Leaving out the pictures, retype exactly the lines from the one holding "[79,335,479,362] [560,80,960,110] [559,119,918,148]" through the end of the material.

──────────────────────────────

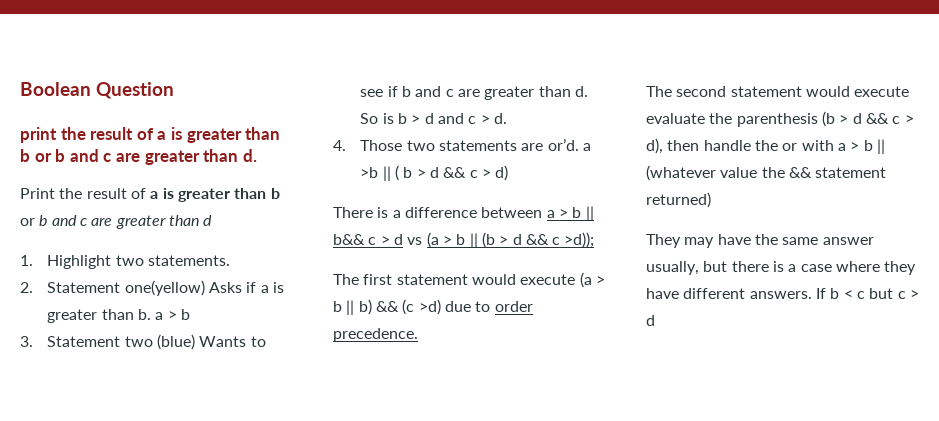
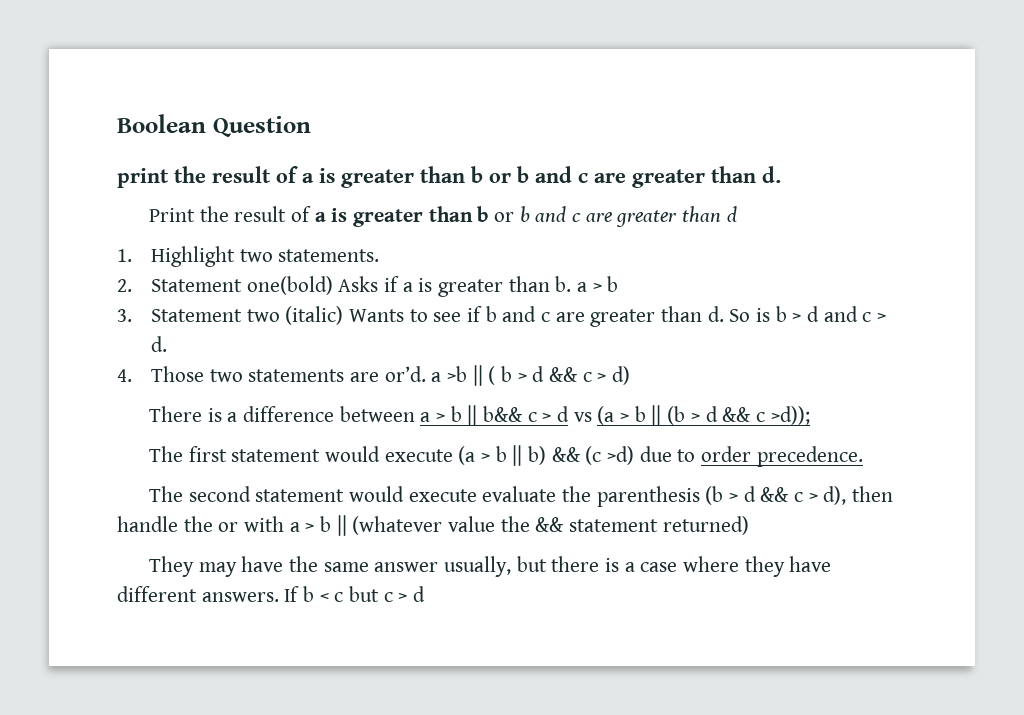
[124,280,205,296] one(yellow) -> [246,276,333,295] one(bold)
[157,334,196,350] (blue) -> [285,306,344,325] (italic)

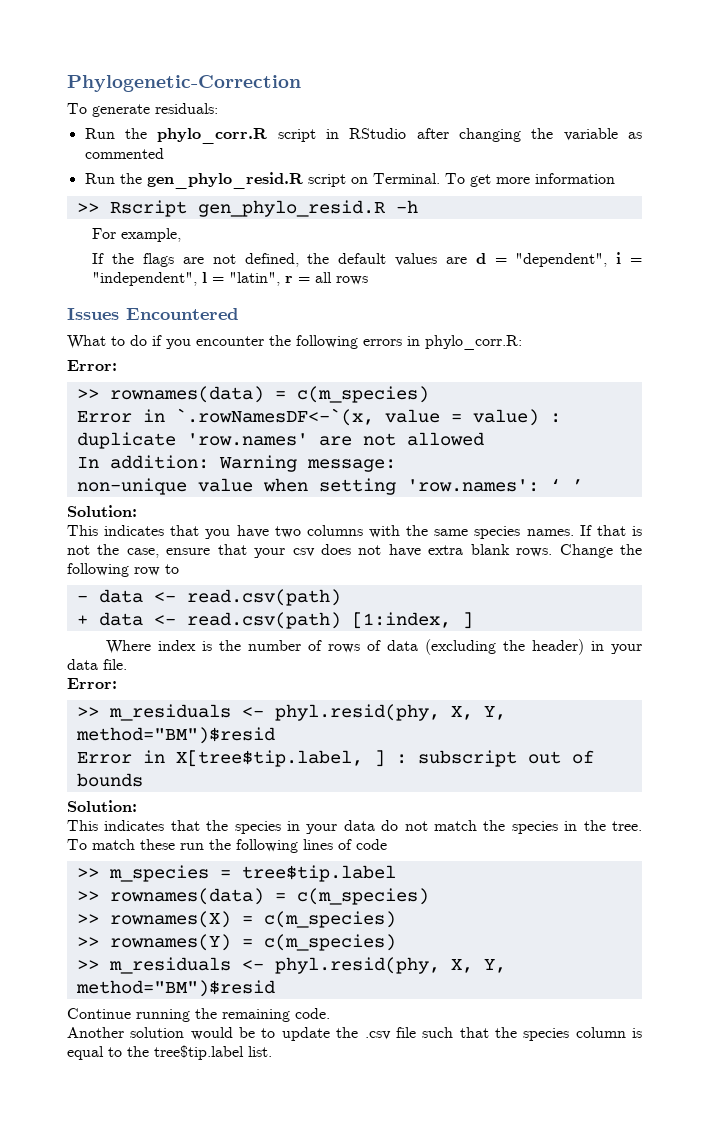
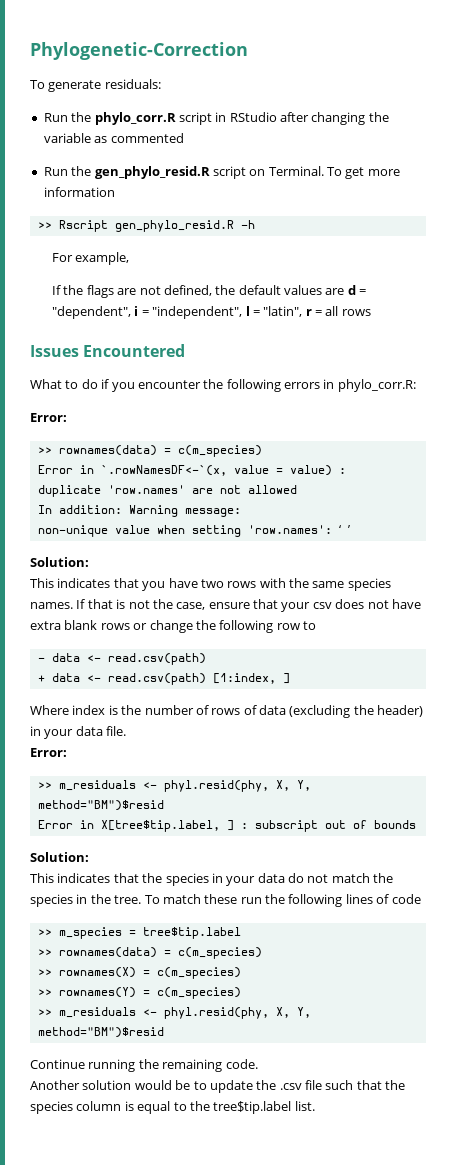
[306,525,363,536] columns -> [227,581,257,588] rows
[516,544,613,558] rows. Change -> [100,620,193,633] rows or change

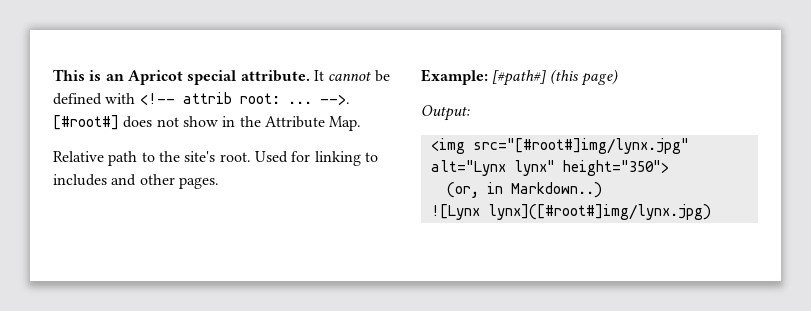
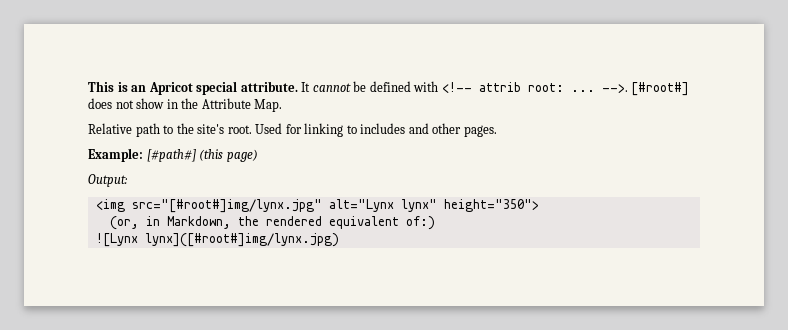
[510,182,602,198] Markdown..) -> [166,216,435,230] Markdown, the rendered equivalent of:)

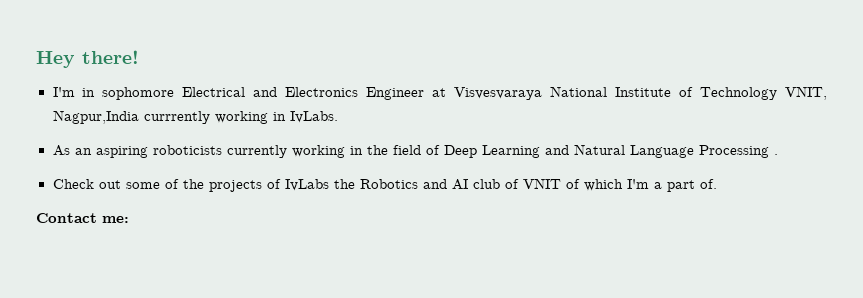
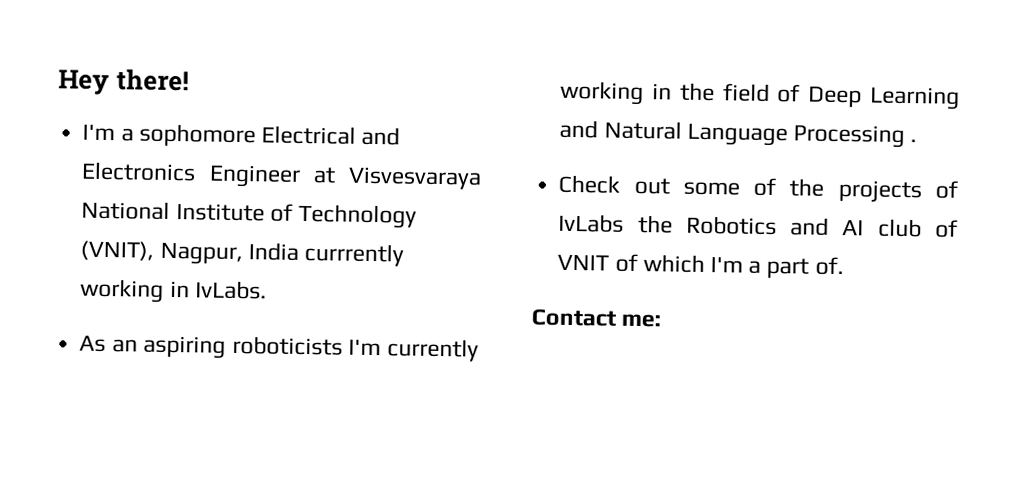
[82,88,96,97] in -> [120,128,134,142] a
[784,86,827,100] [52,110,139,124] VNIT, Nagpur,India -> [80,240,299,266] (VNIT), Nagpur, India
(222, 150) none -> [348,339,382,356] I'm

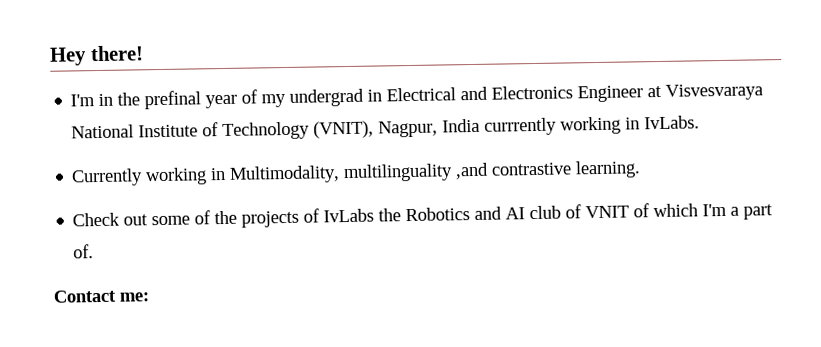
[120,123,256,148] a sophomore -> [98,88,383,110] in the prefinal year of my undergrad in
[79,335,479,362] [560,80,960,110] [559,119,918,148] As an aspiring roboticists I'm currently working in the field of Deep Learning and Natural Language Processing . -> [71,160,642,187] Currently working in Multimodality, multilinguality ,and contrastive learning.

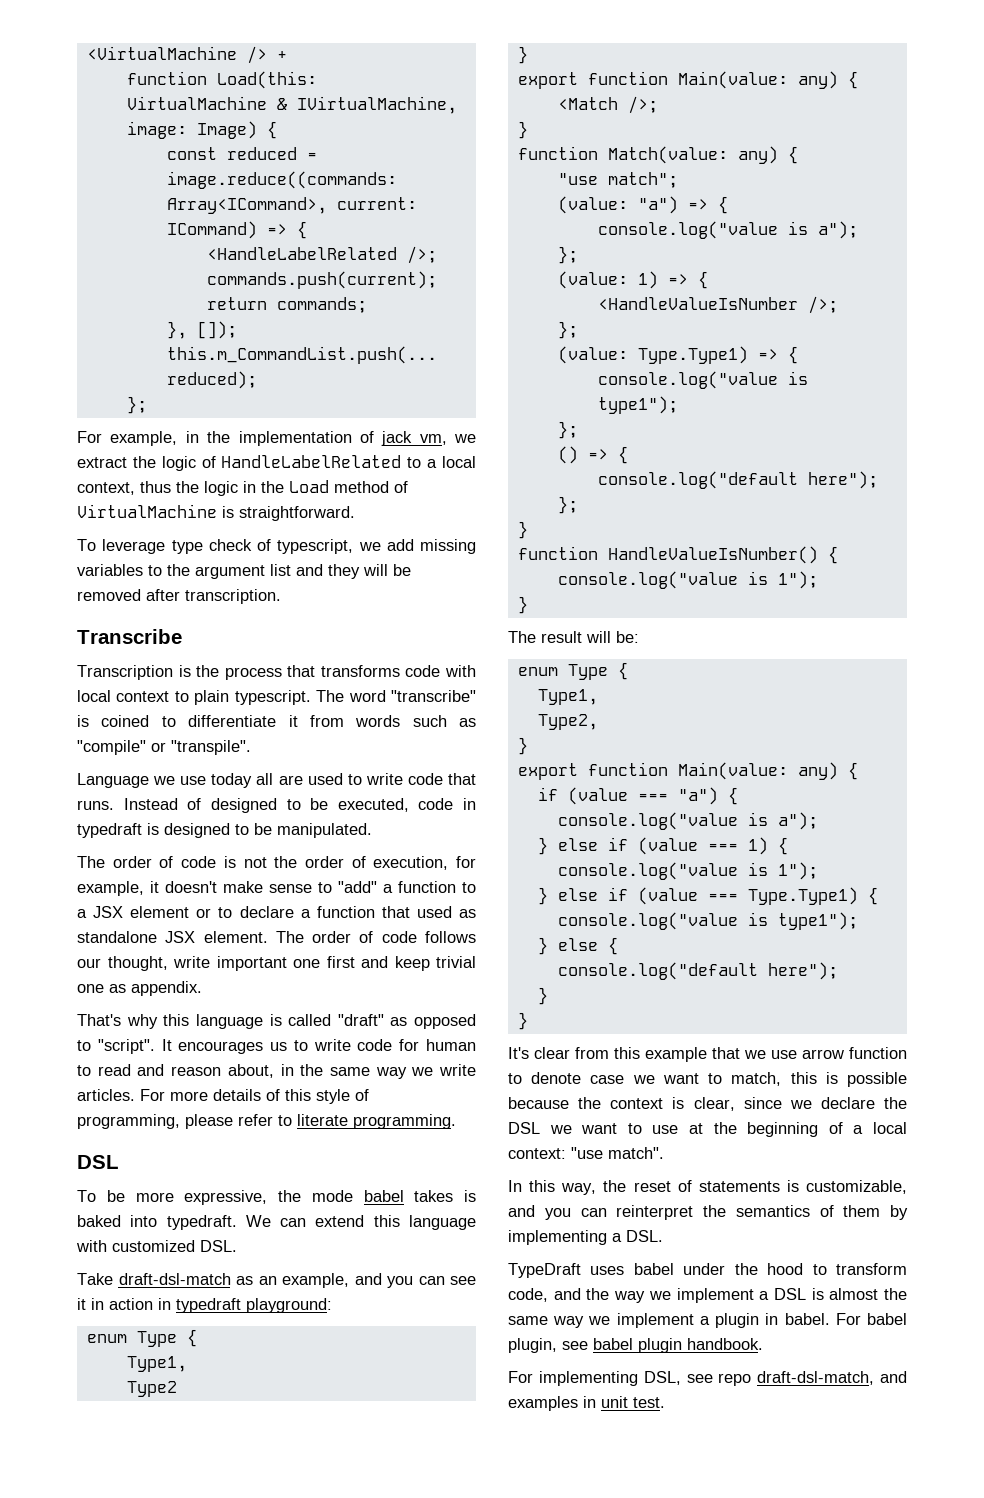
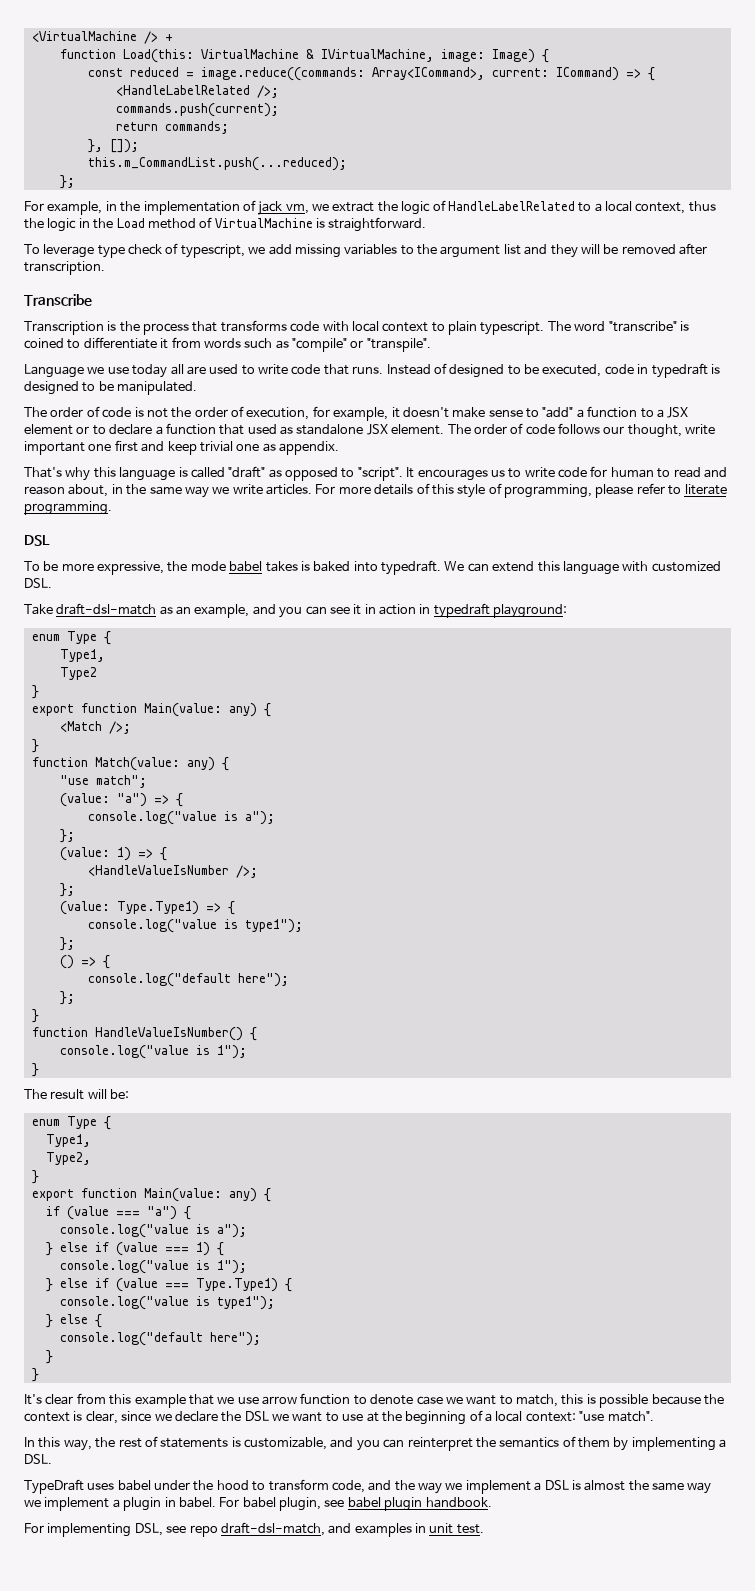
[633,1181,671,1192] reset -> [118,1438,142,1448] rest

──────────────────────────────

- **TASK SOLUTION**:
[79,335,479,362] [560,80,960,110] [559,119,918,148] As an aspiring roboticists I'm currently working in the field of Deep Learning and Natural Language Processing . -> [71,160,642,187] Currently working in Multimodality, multilinguality ,and contrastive learning.

[633,1181,671,1192] reset -> [118,1438,142,1448] rest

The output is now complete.